Mais especificamente, das 527 histórias sobre o Natal, Deus ou o nascimento de Jesus Cristo foram mencionados em apenas 7 (sete).
Embora o Natal seja comemorado pela maioria dos americanos, as redes negligenciaram quase completamente as histórias sobre família, religião, e as bênçãos que os americanos gozam, revelou o organismo de vigilância.
“A verdadeira mensagem do Natal, o nascimento milagroso de Jesus Cristo, foi simplesmente ignorada pelos grandes órgãos de comunicação social.”
De acordo com as conclusões do centro de pesquisas, 56 por cento de toda a cobertura do Natal foi sobre referências gerais do Natal e 40 por cento da cobertura de Natal ignorou a divindade. Tal cobertura incluiu a árvore de Natal da Casa Branca, e como as tropas estavam a passar a quadra.

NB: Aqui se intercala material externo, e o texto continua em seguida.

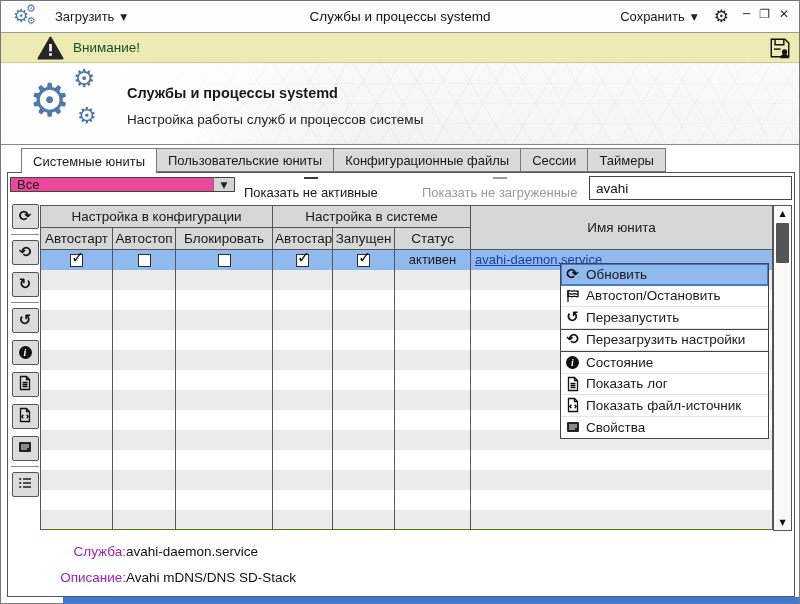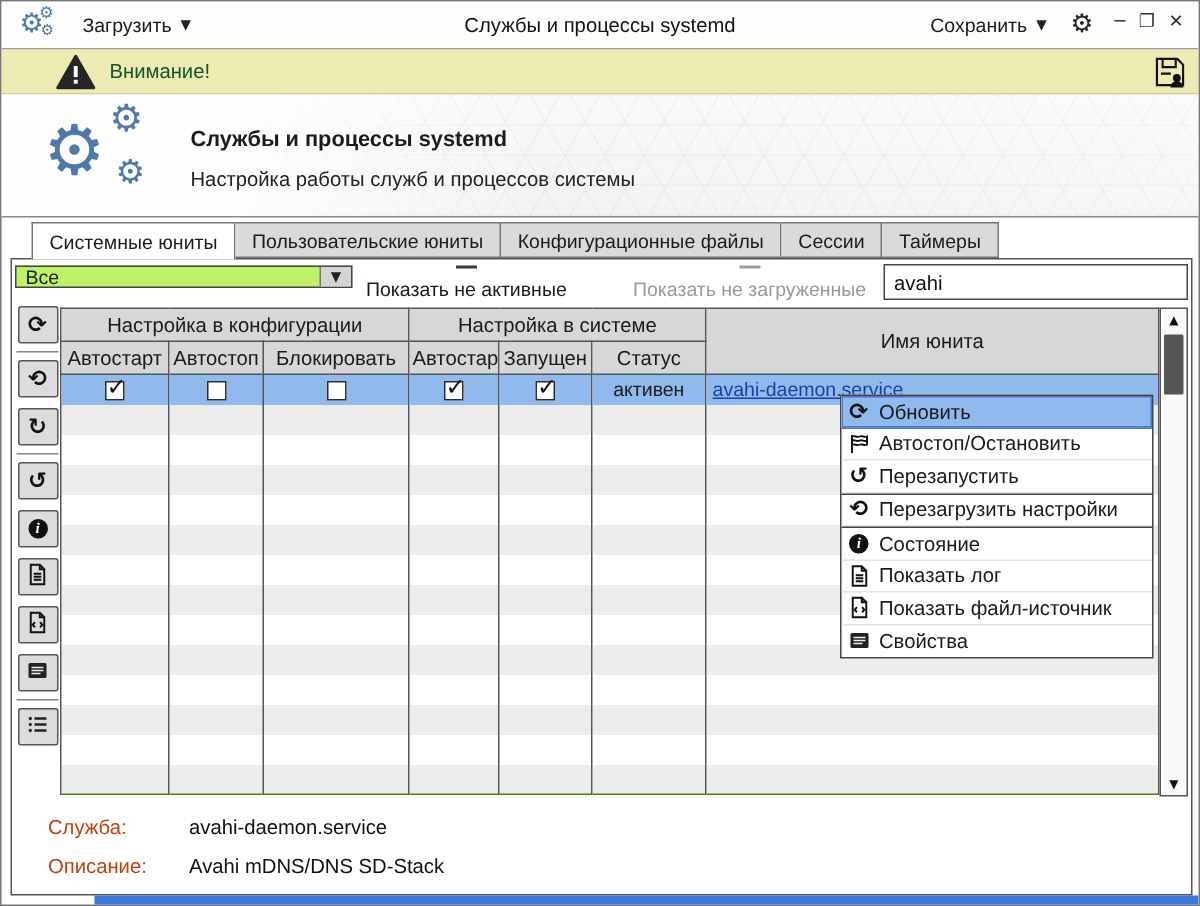--- a/index.html
+++ b/index.html
@@ -55,7 +55,7 @@
 
   
   .filter-row { position:absolute; left:0; top:0; right:0; height:30px; }
-  .combo { position:absolute; left:2px; top:4px; width:225px; height:15px; border:1px solid #444; background:#bef264; display:flex; align-items:center; }
+  .combo { position:absolute; left:2px; top:4px; width:225px; height:15px; border:1px solid #444; background:#ec4899; display:flex; align-items:center; }
   .combo .combo-val { padding-left:6px; flex:1; }
   .combo .combo-btn { width:21px; height:100%; background:#d4d4d4; border-left:1px solid #777; display:flex; align-items:center; justify-content:center; font-size:9px; color:#222; font-family:"DejaVu Sans",sans-serif;}
   .chk-group { position:absolute; top:4px; height:23px; display:flex; align-items:center; gap:6px;flex-direction:column; }

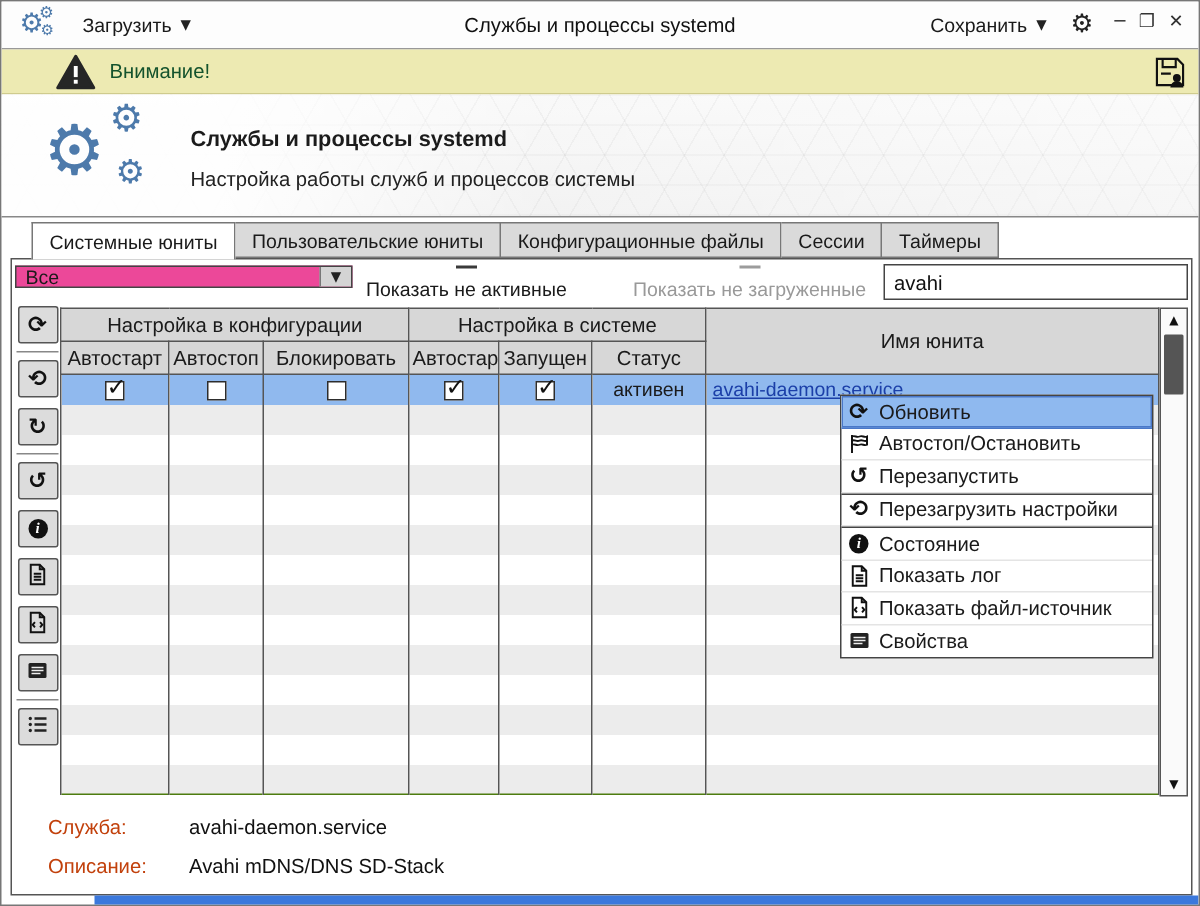--- a/index.html
+++ b/index.html
@@ -94,7 +94,7 @@
   
   .details { position:absolute; left:24px; top:371px; }
   .det-row { display:flex; margin-bottom:11px; font-size:13.5px; }
-  .det-label { width:94px; color:#c2410c; }
+  .det-label { width:94px; color:#a21caf;text-align:right; }
   .det-value { color:#111; }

Erin Brown do Centro de Cultura e Media (CMI) comentou: “A falta de foco sobre o verdadeiro significado do Natal, o nascimento de Jesus Cristo, é um comentário triste sobre a cultura popular actual.”
“Quase 80 por cento dos americanos identificam-se como Cristãos, portanto, é seguro dizer que eles não ficam ofendidos com expressões como Cristo, Deus e Jesus. “Mas os media fizeram com que Cristo fosse quase tabu na cobertura de notícias da rede,” acrescentou Brown.
Os resultados são baseados na análise do “World News” da ABC, “CBS Evening News” e “NBC Nightly News.” O CMI observou todas as histórias que apareceram durante os três programas de notícias que mencionaram “Natal.”
Nitidamente, os secularistas ateus formam um grande grupo de pressão e influência nos media.